困っている人に声をかける「ハートの支援」が整えば日本はもっといい国になる 駅で困っているお年寄りや、障害のある方に声をかけられる日本人はどのくらいいるだろう。相手の目線に立って行動できる人が一人でも多く増えたら、もっと過ごしやすくなるはずだ。
障害を価値に変えていく「バリアバリュー」を理念に、高齢者、障害者に喜ばれるサービスとは何かを提案してきた株式会社ミライロ。同社が提供する「ユニバーサルマナー検定」が「障害のある人への正しいおもてなしを学びたい」という多くの企業で取り入れられ、注目を集めている。 検定の講師を務め、車いす歴11年の岸田ひろ実さんに、車いすユーザーから見える世界や、これまでの活動の内容、半生について語っていただいた。

「障害者でもできる」から「障害があるからこそできる」に

――株式会社ミライロの理念「バリアバリュー」とは何でしょうか?

 「バリアフリー」に似ていますが、障害をゼロにするだけでなく、「価値」にしていこうと、弊社代表の垣内俊哉が考えた言葉です。
 私は11年前、大動脈解離を発病し奇跡的に生還しましたが、手術の後遺症で歩けなくなりました。当初は「この先、生きていても良いことなんてない」と落ち込みましたが、長女が創業メンバーの一人でもあるミライロの垣内代表と出会って、「歩けないからこそ、できることがあるのでは?」と考えるようになりました。
 私には娘と息子がいます。23歳の長男はダウン症で重度の知的障害があります。つまり私は、障害のある子どもの母である視点、障害当事者としての視点、そして車いすユーザーとなる前の健常者の視点を持っているわけです。その視点を持つ私が発信することで、たくさんの人を元気づけられるのではないかと。今はこの経験を生かして、ユニバーサルマナー検定の講師として活動し、講演など、全国各地を回らせてもらっています。

――「ユニバーサルマナー検定」では何を学ぶのでしょうか?

 障害のある方や、多様な困難を抱える方々への理解を深め、受講者の「意識」を変えることで、相手の気持ちに寄り添った声かけ、コミュニケーションの方法を学びます。車いすユーザーや高齢者の疑似体験を通し、当事者の持つ課題を感じていただきます。講師は、障害のある当事者が務め、車いすに座った110㎝の視点から日ごろの生活で感じていること、適切なサポートについてお伝えします。
 エレベーターの設置など、ハード面の整備を行うには時間もお金も必要ですが、周囲の人がほんの少し手を貸してくれれば、解決できることもあります。一人ひとりの「ハート」を整えることが大切です。

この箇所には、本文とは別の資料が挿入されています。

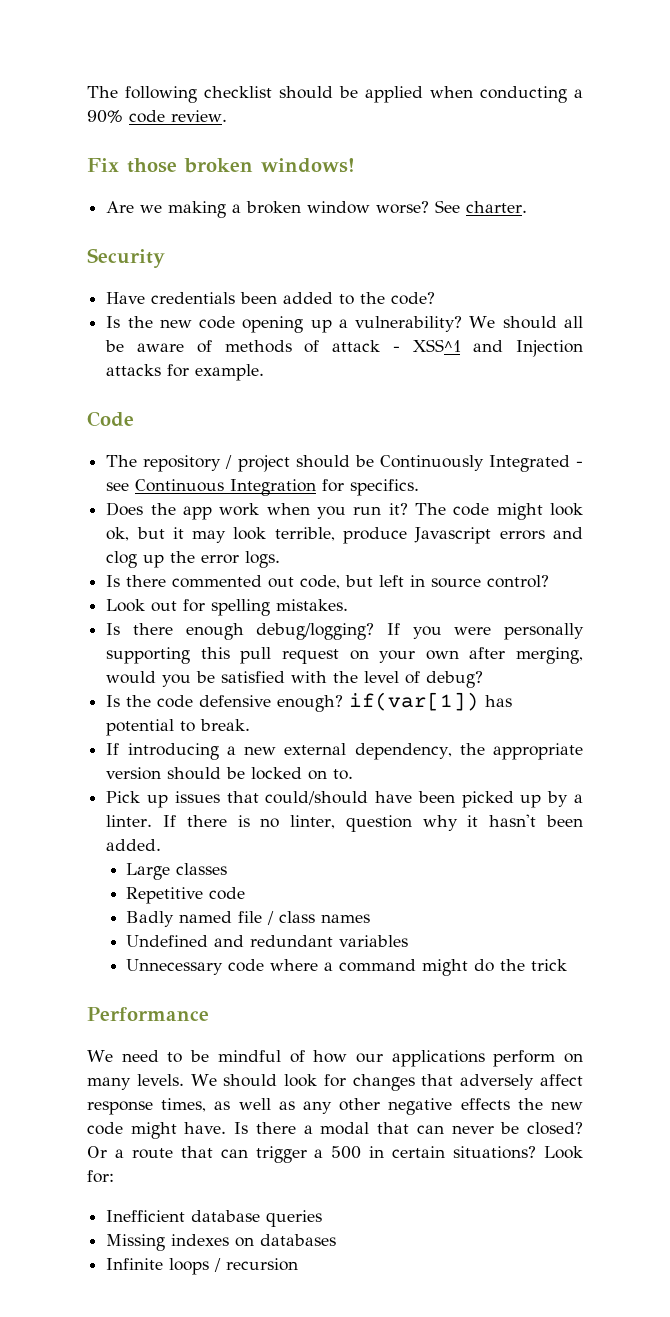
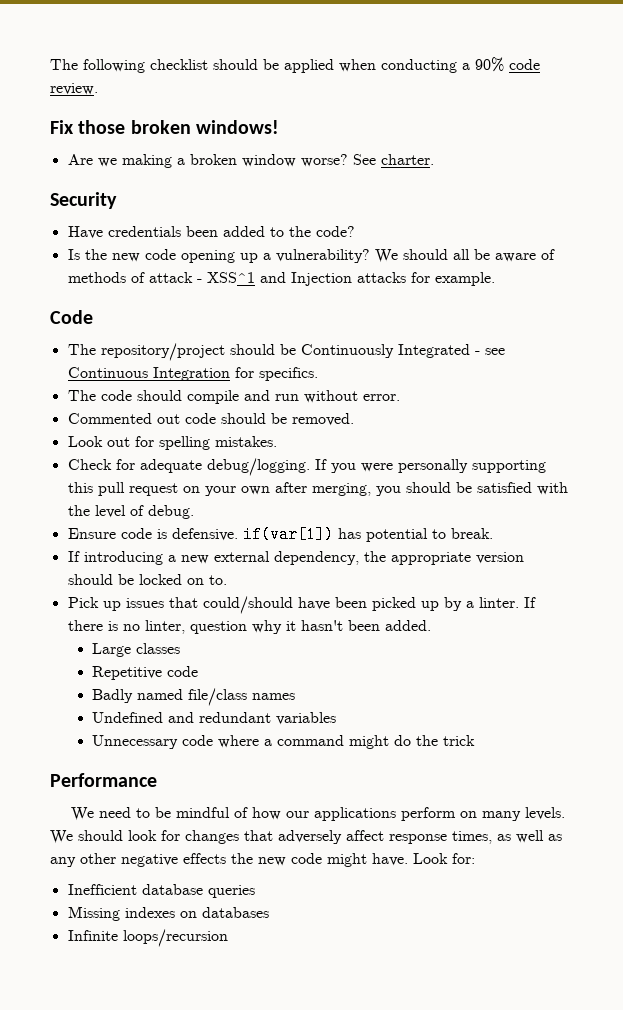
- The repository / project should be Continuously Integrated - see Continuous Integration for specifics.
+ The repository/project should be Continuously Integrated - see Continuous Integration for specifics.
- Does the app work when you run it? The code might look ok, but it may look terrible, produce Javascript errors and clog up the error logs.
- Is there commented out code, but left in source control?
+ The code should compile and run without error.
+ Commented out code should be removed.
- Is there enough debug/logging?
+ Check for adequate debug/logging.
- If you were personally supporting this pull request on your own after merging, would you be satisfied with the level of debug?
- Is the code defensive enough? if(var[1]) has potential to break.
+ If you were personally supporting this pull request on your own after merging, you should be satisfied with the level of debug.
+ Ensure code is defensive. if(var[1]) has potential to break.
- Badly named file / class names
+ Badly named file/class names
- Is there a modal that can never be closed? Or a route that can trigger a 500 in certain situations?
- Infinite loops / recursion
+ Infinite loops/recursion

――困っている人を見かけても、声をかけられる人は少ないかもしれません。

 控えめなのが日本人の美徳ではありますが、もっと気軽に「助けてください」「いいですよ」と声をかけ合えるようになれば、と思います。逆に「助けなきゃ」という善意から、サポートが過剰になってしまう人もいます。いちばんいいのは、シンプルに「何かお手伝いできることはありますか?」と、まず聞くこと。そうすれば、声をかけられた人も、「ここの段差を越えるのを手伝ってもらえますか?」と、そのとき必要なサポートを伝えやすいです。

――実際に車いすユーザーから世の中を見て、不便なことは何ですか?

 例えば、ちょっとした段差や、車いすが通れない狭い通路。あとは、車いすに乗っていると見えにくい、駅の案内標識の数々。どんな人でも使いやすいように設計されたはずの多目的トイレも、車いすからでは鏡に自分の顔は映りません。せっかく障害者のために作られた設備でも、歩ける人の目線に合わせて作られていて、惜しいな…… と感じることがあります。
 ユニバーサルマナー検定も最近ではうれしいことに製造業の方からの申し込みが増えています。モノづくりの方々が障害者や高齢者の視点に立って製品を作れば、もっと暮らしやすくなるでしょう。

「死んでもいいよ」のひと言が生きる力に

――現在はアクティブにご活躍されていますが、つらい出来事をどのように乗り越えられたのでしょうか。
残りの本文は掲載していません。